- Born: Abraham Morris Lilienfeld November 13, 1920 New York City, United States
- Died: August 6, 1984 (aged 63) Baltimore, Maryland, United States
- Education: Johns Hopkins University, University of Maryland, Johns Hopkins School of Hygiene and Public Health
- Known for: Expanding epidemiology to focus on chronic as well as infectious diseases
- Spouse: Lorraine Zemil
- Children: 3
- Awards: Ernest Lyman Stebbins medal from the Johns Hopkins Bloomberg School of Public Health, member of the Institute of Medicine
- Scientific career
- Fields: Epidemiology
- Workplaces: Johns Hopkins School of Hygiene and Public Health Roswell Park Comprehensive Cancer Center

= Abraham Lilienfeld =

American epidemiologist

Abraham Morris Lilienfeld (November 13, 1920 – August 6, 1984) was an American epidemiologist and professor at the Johns Hopkins School of Hygiene and Public Health serving in various roles; from lecturer in 1950, he rose to head of the Department of Chronic Diseases in 1961 and chair of the Department of Epidemiology in 1971 before he resigned in 1975. Lilienfeld was known for his work in expanding epidemiology to focus on chronic diseases as well as infectious ones. He also advocated for the link between smoking and lung cancer as early as 1962. The American College of Epidemiology's most prestigious award, the "Abraham Lilienfeld Award", is named in his honour.

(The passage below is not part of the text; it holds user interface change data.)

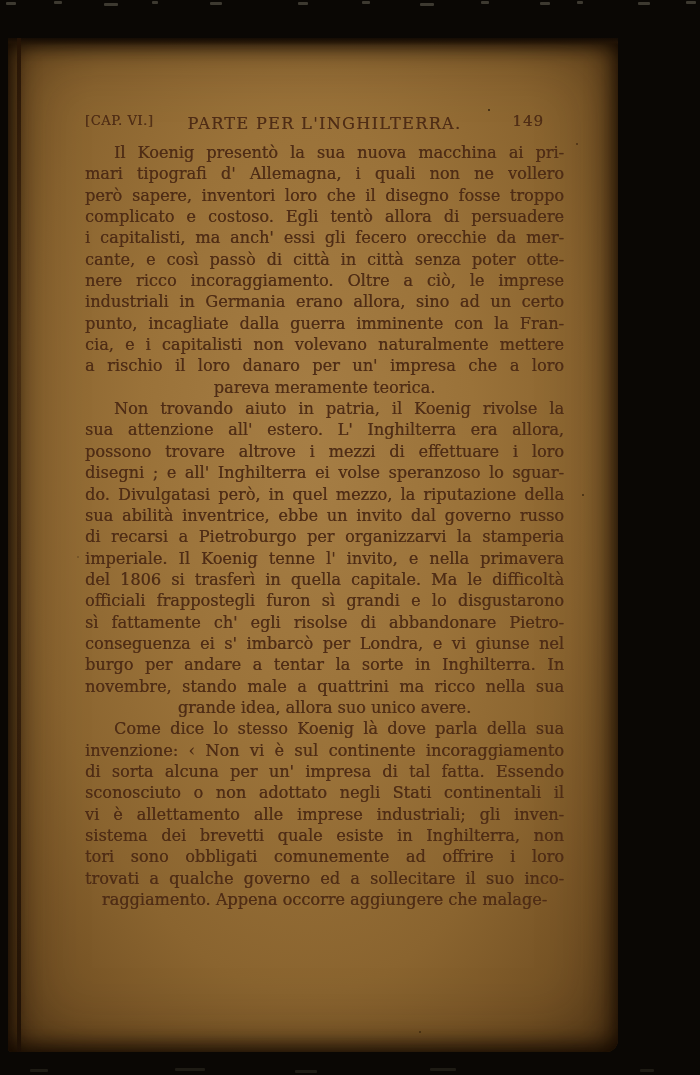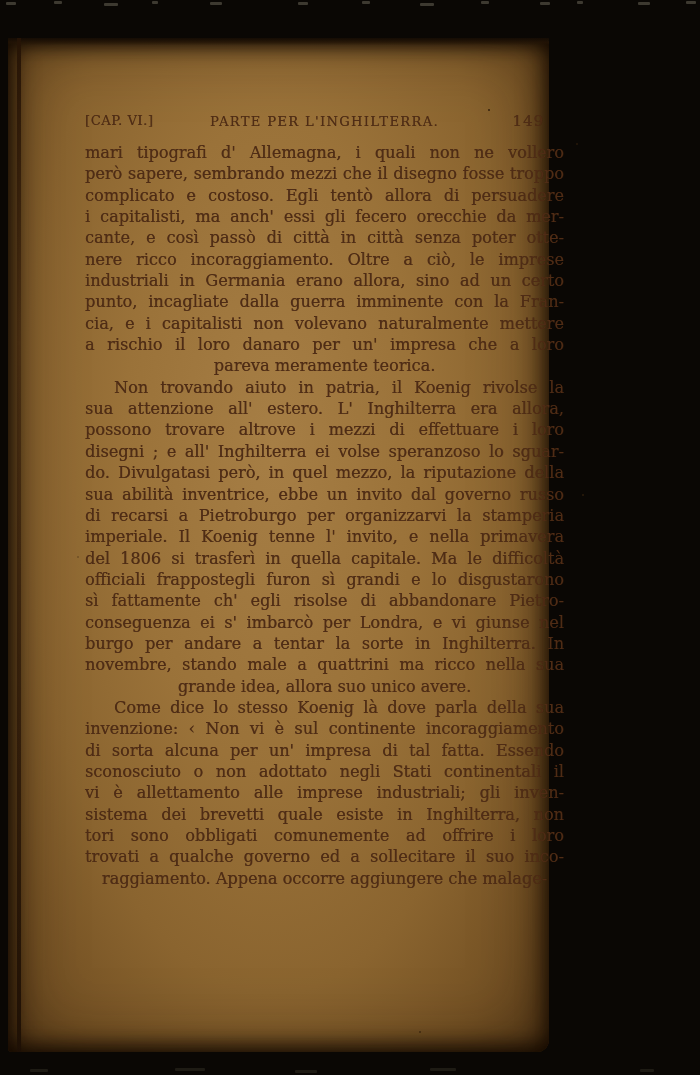--- a/index.html
+++ b/index.html
@@ -20,21 +20,21 @@
   }
   
   .edge-marks{position:absolute;left:0;width:700px;height:8px;}
   .edge-marks.top{top:0;}
   .edge-marks.bottom{top:1066px;opacity:.55;}
   .edge-marks i{position:absolute;display:block;height:3px;background:#4a463c;border-radius:1px;opacity:.8;}
   .edge-marks.bottom i{background:#39342a;}
 
   
   .page{
-    position:absolute;left:8px;top:38px;width:541px;height:1014px;
+    position:absolute;left:8px;top:38px;width:610px;height:1014px;
     background:radial-gradient(ellipse at 49% 40%,
       var(--paper-light) 0%,
       var(--paper-tone) 38%,
       #8a642f 64%,
       #755224 84%,
       var(--paper-dark) 100%);
     border-radius:2px 6px 12px 4px;
     box-shadow:
       inset 0 0 70px rgba(28,14,2,.5),
       inset 0 16px 20px -10px rgba(12,6,1,.95),
@@ -51,21 +51,21 @@
     background:linear-gradient(180deg,rgba(38,20,6,.95),rgba(55,30,10,.5) 30%,rgba(42,23,8,.8) 70%,rgba(30,16,5,.95));
     filter:blur(.7px);
   }
   
   .page-header{
     position:absolute;left:77px;top:74px;width:479px;height:20px;
     color:var(--ink);
     text-shadow:.3px .3px .6px rgba(60,32,14,.55);
   }
   .chapter{position:absolute;left:0;top:1px;font-size:13px;letter-spacing:.6px;}
-  .running-title{position:absolute;left:50%;transform:translateX(-50%);top:2px;font-size:13px;letter-spacing:1.4px;white-space:nowrap;}
+  .running-title{position:absolute;left:50%;transform:translateX(-50%);top:2px;font-size:16px;letter-spacing:1.4px;white-space:nowrap;}
   .page-number{position:absolute;right:20px;top:0;font-size:15px;letter-spacing:1px;}
 
   
   .body-text{
     position:absolute;left:77px;top:104px;width:479px;
     font-size:16.1px;line-height:21.35px;color:var(--ink);
     text-shadow:.35px .35px .55px rgba(62,34,16,.6);
   }
   .line{text-align:center;}
   .line.just{text-align:justify;text-align-last:justify;}
@@ -108,22 +108,23 @@
     <div class="gutter-shadow"></div>
 
     <div class="page-header">
       <span class="chapter">[CAP. VI.]</span>
       <span class="running-title">PARTE PER L'INGHILTERRA.</span>
       <span class="page-number">149</span>
     </div>
 
     <div class="body-text" id="body-text">
         <div class="para">
+          <div class="line first just">Il Koenig presentò la sua nuova macchina ai pri-</div>
           <div class="line just">mari tipografi d' Allemagna, i quali non ne vollero</div>
-          <div class="line just">però sapere, sembrando mezzi che il disegno fosse troppo</div>
+          <div class="line just">però sapere, inventori loro che il disegno fosse troppo</div>
           <div class="line just">complicato e costoso. Egli tentò allora di persuadere</div>
           <div class="line just">i capitalisti, ma anch' essi gli fecero orecchie da mer-</div>
           <div class="line just">cante, e così passò di città in città senza poter otte-</div>
           <div class="line just">nere ricco incoraggiamento. Oltre a ciò, le imprese</div>
           <div class="line just">industriali in Germania erano allora, sino ad un certo</div>
           <div class="line just">punto, incagliate dalla guerra imminente con la Fran-</div>
           <div class="line just">cia, e i capitalisti non volevano naturalmente mettere</div>
           <div class="line just">a rischio il loro danaro per un' impresa che a loro</div>
           <div class="line">pareva meramente teorica.</div>
         </div>

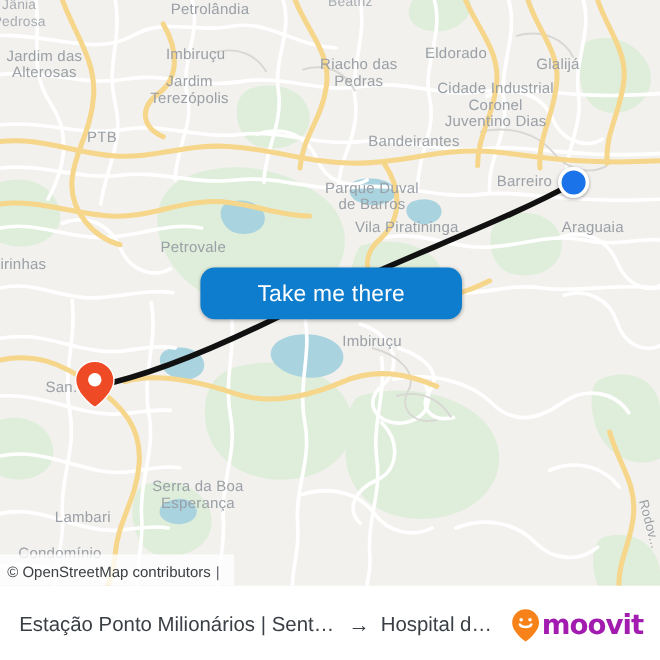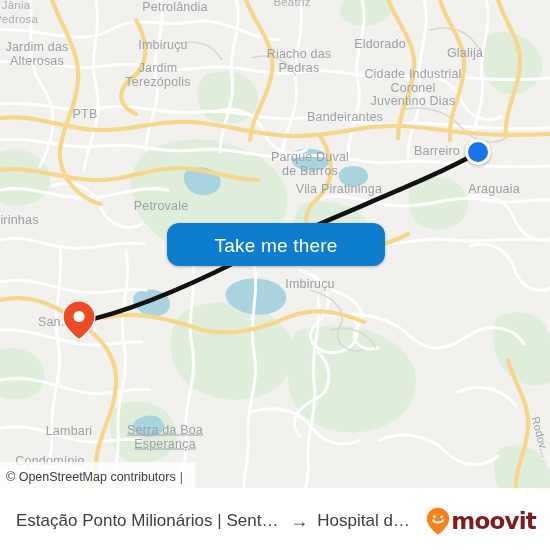--- a/index.html
+++ b/index.html
@@ -138,21 +138,21 @@
   #moovit-logo {
     display: flex;
     align-items: center;
     flex: 0 0 auto;
     margin-left: 8px;
   }
   #moovit-wordmark {
     font-family: "DejaVu Sans", sans-serif;
     font-size: 23px;
     font-weight: bold;
-    color: #7f1d1d;
+    color: #a21caf;
     letter-spacing: -0.8px;
     margin-left: 1px;
   }
 </style>
 </head>
 <body>
 
 <div id="app">
 
   <div id="map">
@@ -283,21 +283,21 @@
         <div class="maplabel" style="left: 345px; top: 118px;">Bandeirantes</div>
         <div class="maplabel" style="left: 310px; top: 164px;">Parque Duval
 de Barros</div>
         <div class="maplabel" style="left: 437px; top: 152px;">Barreiro</div>
         <div class="maplabel" style="left: 494px; top: 190px;">Araguaia</div>
         <div class="maplabel" style="left: 339px; top: 190px;">Vila Piratininga</div>
         <div class="maplabel" style="left: 161px; top: 207px;">Petrovale</div>
         <div class="maplabel" style="left: 14px; top: 221px;">...irinhas</div>
         <div class="maplabel" style="left: 310px; top: 285px;">Imbiruçu</div>
         <div class="maplabel" style="left: 62px; top: 323px;">San...ão</div>
-        <div class="maplabel" style="left: 165px; top: 437px; text-decoration: underline;">Serra da Boa
+        <div class="maplabel" style="left: 165px; top: 413px;">Serra da Boa
 Esperança</div>
         <div class="maplabel" style="left: 69px; top: 432px;">Lambari</div>
         <div class="maplabel" style="left: 50px; top: 462px;">Condomínio</div>
         <div class="maplabel rot" style="left: 540px; top: 437px;">Rodov...</div>
       </div>
 
     <div id="origin-marker"></div>
 
     <div id="dest-marker">
       <svg viewBox="0 0 34 40" width="34" height="40">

==Early life and education==
Lilienfeld was born in New York City on November 13, 1920. His father, Joe Lilienfeld, came from a wealthy family in Galicia, Ukraine, and worked as a Galician rabbinical scholar. Joe and his wife had immigrated to the United States in 1914 to escape the draft, leaving their money (which was all in German marks) behind in Germany when they did so. He graduated from Erasmus High School, whereupon he enrolled at Johns Hopkins University in Baltimore, allowing him to move in with his brother, Sam (a Baltimore resident), in 1938. In 1941, he received his A.B. from Johns Hopkins, after which he applied to the Johns Hopkins School of Medicine, but was told he would be rejected because he was Jewish. He then enrolled at Albany Medical College for a time before transferring to the University of Maryland's medical school. He received his M.D. from the University of Maryland in 1944, and his M.P.H. from the Johns Hopkins University School of Hygiene and Public Health in 1949.

==Career==
Lilienfeld joined the faculty of the Johns Hopkins University School of Hygiene and Public Health as a lecturer in 1950, and became an assistant professor of epidemiology there in 1952. From 1954 to 1958, he served on the faculty of the University of Buffalo School of Medicine. During this time, he also founded, and served as the first chairman of the department of statistics and epidemiological research at Roswell Park Comprehensive Cancer Center, then known as Roswell Park Memorial Institute. In 1958, he returned to Johns Hopkins, where he became the head of the Division of Chronic Diseases in the Department of Public Health Administration, which became the Department of Chronic Diseases in 1961. In 1964, he was named the staff director of the President's Commission on Heart Disease, Cancer, and Stroke. In 1967, he co-founded the Society for Epidemiologic Research, a learned society for epidemiologists. In 1970, his Department of Chronic Diseases merged with the Department of Epidemiology, and he became chair of the new department, the Department of Epidemiology. In 1974, he sustained a cardiac arrest in the middle of a class he was teaching. He was revived by his students. Following on that illness, in 1975, he resigned the chair of this department. He subsequently became the first director the Masters in Public Health Program at Johns Hopkins, and instituted its reformation and revitalization. He then became the acting chair of the Department of Mental Hygiene for a 18 or so months during which a new chair was recruited. The last administrative role he had in his career was as acting chair of the Department of Behavioral Science. He has been described as "instrumental" in the founding of the American College of Epidemiology in 1979.

==Work==
Lilienfeld is known for working to expand the field of epidemiology from its original focus on infectious diseases to include chronic diseases, which has led to him being called the "father of contemporary chronic disease epidemiology." He is also known for, along with Richard Bordow, co-authoring the chapter "Biomedical Evidence for Determining Causality" in the Surgeon General's 1982 report Health Consequences of Smoking: Cancer, as well as for advocating for the link between smoking and lung cancer in a 1962 article he wrote for The Nation. In 1976, he and his colleagues began a study investigating the health effects of exposure to microwaves among people in the American embassy in Moscow, USSR.

==Death==
Lilienfeld died on August 6, 1984, of a heart attack in a Baltimore train station, at the age of 63.

==Recognition==
In 1970 he was elected as a Fellow of the American Statistical Association.

The American College of Epidemiology's most prestigious award, the "Abraham Lilienfeld Award", has been awarded annually since 1985. The Society for Epidemiologic Research gives the "Lilienfeld Postdoctoral Prize Paper" in honor of Dr. Lilienfeld.